▶ _SOURCE MATERIAL_:
┌──

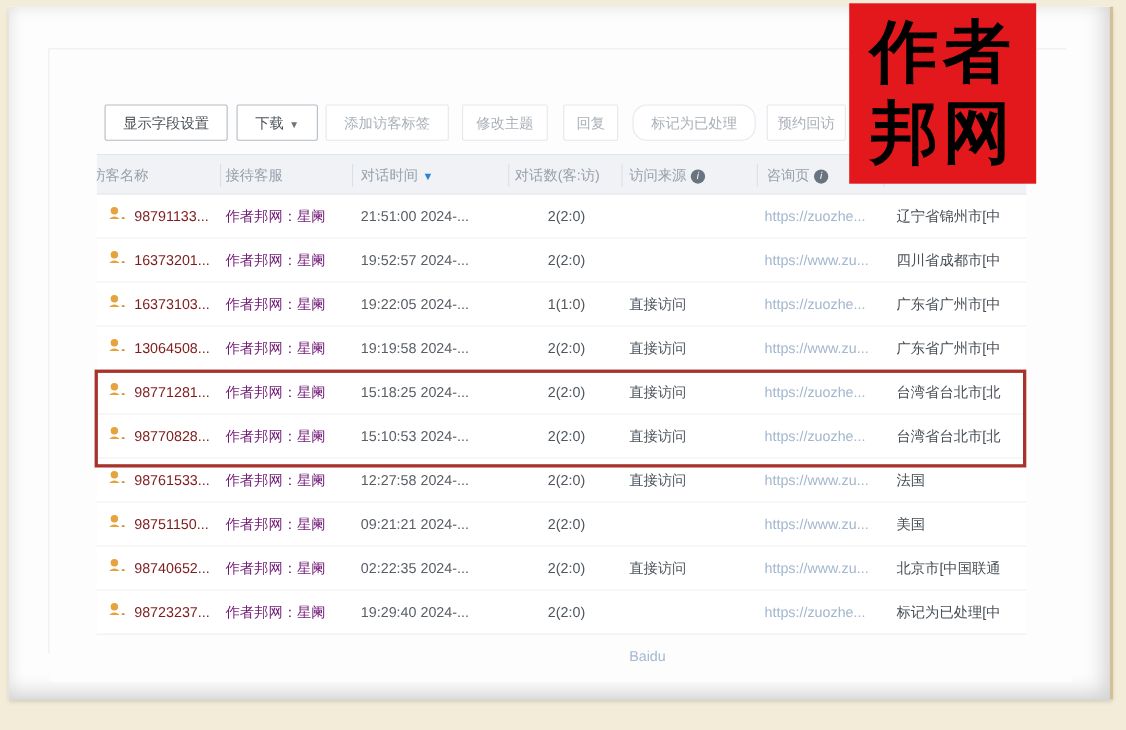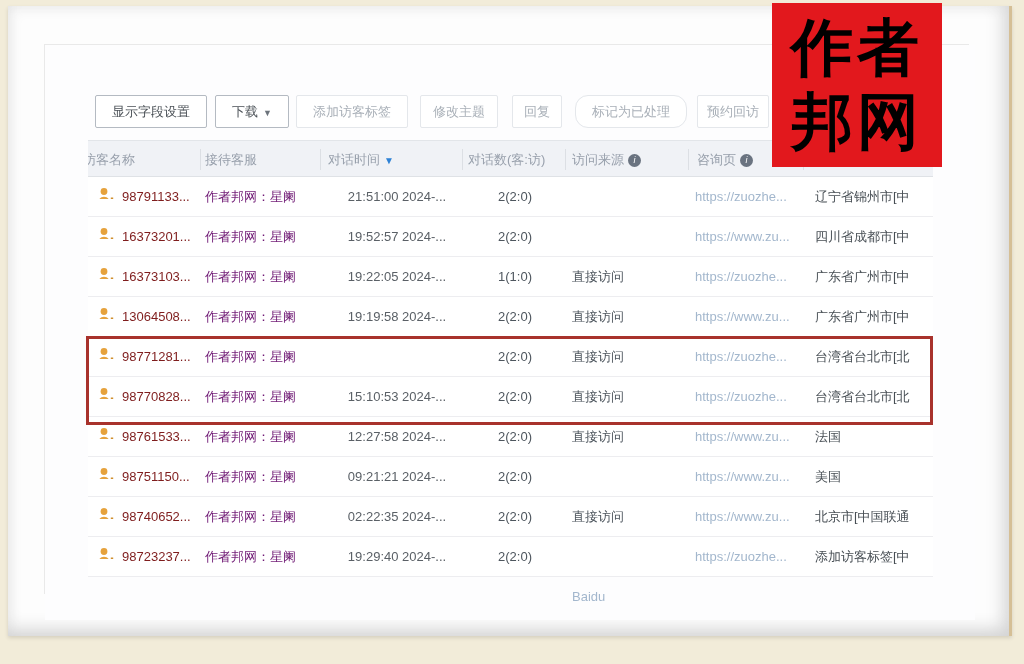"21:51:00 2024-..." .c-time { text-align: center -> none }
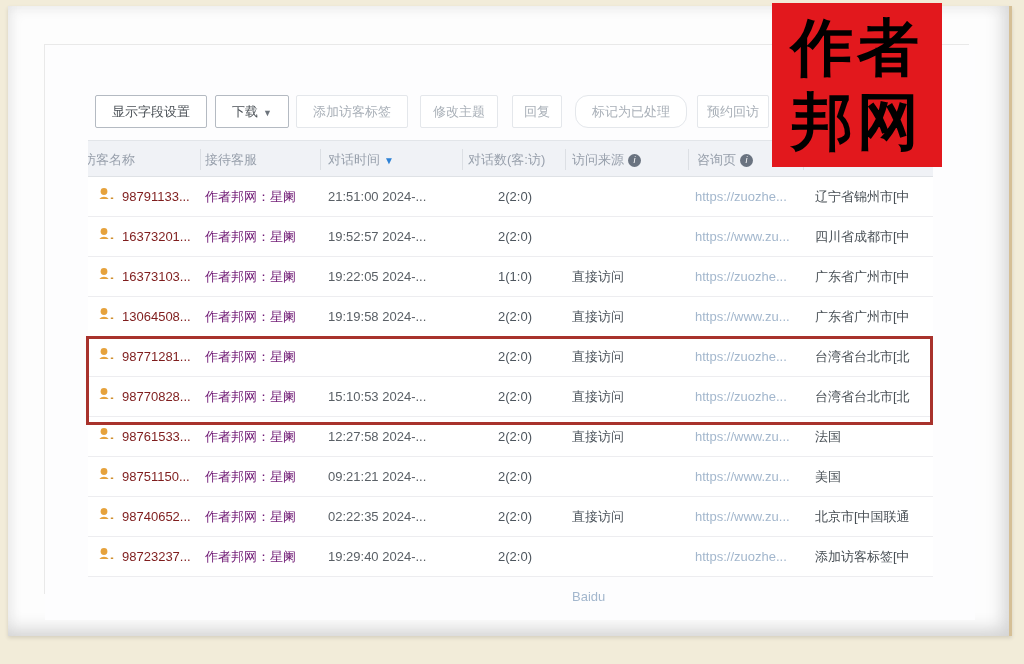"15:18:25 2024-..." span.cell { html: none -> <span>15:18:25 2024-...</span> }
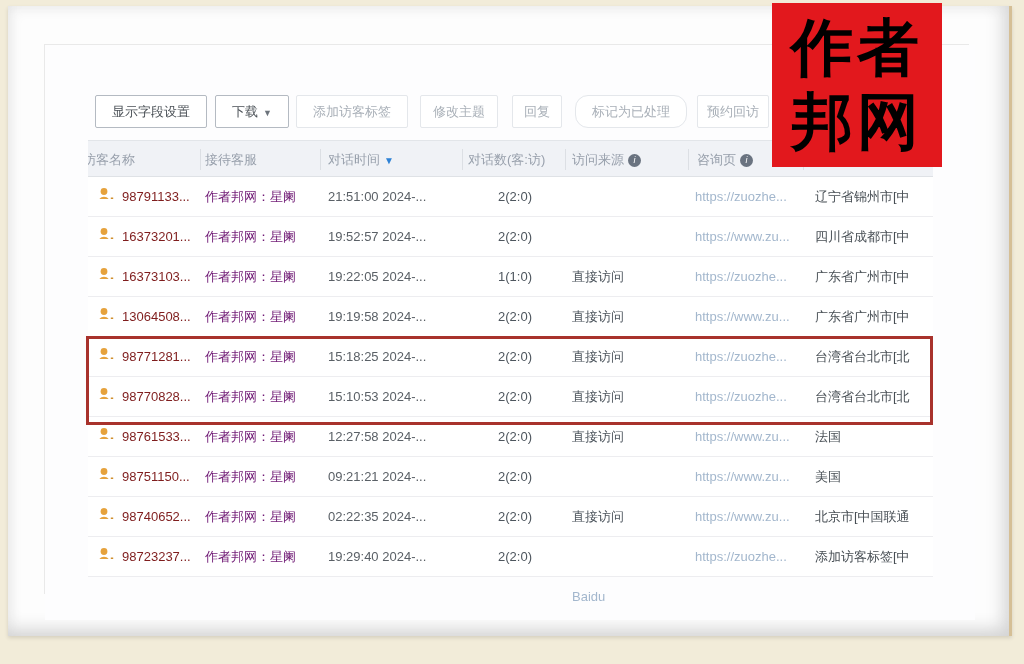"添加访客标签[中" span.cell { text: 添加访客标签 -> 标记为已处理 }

└──
┌──

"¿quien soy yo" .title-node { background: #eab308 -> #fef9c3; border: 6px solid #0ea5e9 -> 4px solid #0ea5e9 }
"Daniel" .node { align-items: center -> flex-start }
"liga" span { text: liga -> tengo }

└──

▶ _PROBLEM REQUIREMENTS_: In the listing above, find the line containing "text-align: center ->" and the line containing "text: 添加访客标签 ->", then return both of them and every line between, exactly, without pictures.

▶ _TASK SOLUTION_:
"21:51:00 2024-..." .c-time { text-align: center -> none }
"15:18:25 2024-..." span.cell { html: none -> <span>15:18:25 2024-...</span> }
"添加访客标签[中" span.cell { text: 添加访客标签 -> 标记为已处理 }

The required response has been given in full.